MSDN defines “type forwarding” as moving “a type to another assembly without having to recompile applications that use the original assembly”.  In this post, I’ll talk about examining a particular type in Microsoft’s .NET Framework library that gets forwarded, how you can use type forwarding for your own types, and what type forwarding looks like to consumers of the profiling API.  For some more official background on type forwarding, visit the MSDN topic.  If you Bing type forwarding you’ll find many blogs that talk about it as well.  Yes, that’s right.  I used Bing as a verb.  Get used to it; Bing is awesome.

Type forwarding is nothing new.  However, in CLR V4, we are enabling type forwarding to work with generic types.  And there has been some new refactoring in System.Core.  This means you should expect to see type forwarding used more often than it had been in the past.  So if you code up a profiler, you should make sure you can deal with type forwarding appropriately.  The good news is that profiler code that uses the profiling API to inspect types generally should not need to change.  But if you do certain kinds of metadata lookups yourself, you may need to be aware of type forwarding.  More on that later.

Example: TimeZoneInfo

The example I’ll use where the .NET Framework uses type forwarding is the TimeZoneInfo class.  In CLR V4, TimeZoneInfo is now forwarded from System.Core.dll to mscorlib.dll.  If you open the CLR V4 copy of System.Core.dll in ildasm and choose Dump, you'll see the following:

 .class extern /*27000004*/ forwarder System.TimeZoneInfo{  .assembly extern mscorlib /*23000001*/ }

In each assembly’s metadata is an exported types table.  The above means that System.Core.dll's exported types table includes an entry for System.TimeZoneInfo (indexed by token 27000004).  What's significant is that System.Core.dll no longer has a typeDef for System.TimeZoneInfo, only an exported type.  The fact that the token begins at the left with 0x27 tells you that it's an mdtExportedType (not a mdtTypeDef, which begins at the left with 0x02).

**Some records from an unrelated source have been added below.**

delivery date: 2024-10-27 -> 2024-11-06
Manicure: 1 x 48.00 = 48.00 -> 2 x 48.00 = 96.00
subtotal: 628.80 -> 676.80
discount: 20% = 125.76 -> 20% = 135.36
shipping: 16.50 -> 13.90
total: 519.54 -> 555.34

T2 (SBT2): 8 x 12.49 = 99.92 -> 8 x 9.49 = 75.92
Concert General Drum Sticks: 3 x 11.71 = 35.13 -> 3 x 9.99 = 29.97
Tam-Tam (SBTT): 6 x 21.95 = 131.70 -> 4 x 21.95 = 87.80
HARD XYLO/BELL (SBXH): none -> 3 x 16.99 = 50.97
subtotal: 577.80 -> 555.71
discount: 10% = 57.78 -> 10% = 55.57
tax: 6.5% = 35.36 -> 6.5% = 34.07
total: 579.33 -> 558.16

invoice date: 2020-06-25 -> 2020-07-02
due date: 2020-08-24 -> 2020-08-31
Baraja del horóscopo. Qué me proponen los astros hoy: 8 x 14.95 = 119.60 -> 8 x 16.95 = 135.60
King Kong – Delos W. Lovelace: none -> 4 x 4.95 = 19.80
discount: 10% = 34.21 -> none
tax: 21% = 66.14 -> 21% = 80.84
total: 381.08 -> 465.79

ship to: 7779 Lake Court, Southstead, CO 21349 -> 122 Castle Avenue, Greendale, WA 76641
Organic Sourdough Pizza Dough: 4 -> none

At run-time, if the CLR type loader encounters this exported type, it knows it must now look in mscorlib for System.TimeZoneInfo.  And by the way, if someday mscorlib chooses to forward the type elsewhere, and thus the type loader found another exported type with name System.TimeZoneInfo in mscorlib, then the type loader would have to make yet another hop to wherever that exported type pointed.

Walkthrough 1: Observe the forwarding of System.TimeZoneInfo

This walkthrough assumes you have .NET 4.0 Beta 1 installed (see here) and an older release of .NET, such as .NET 3.5, installed.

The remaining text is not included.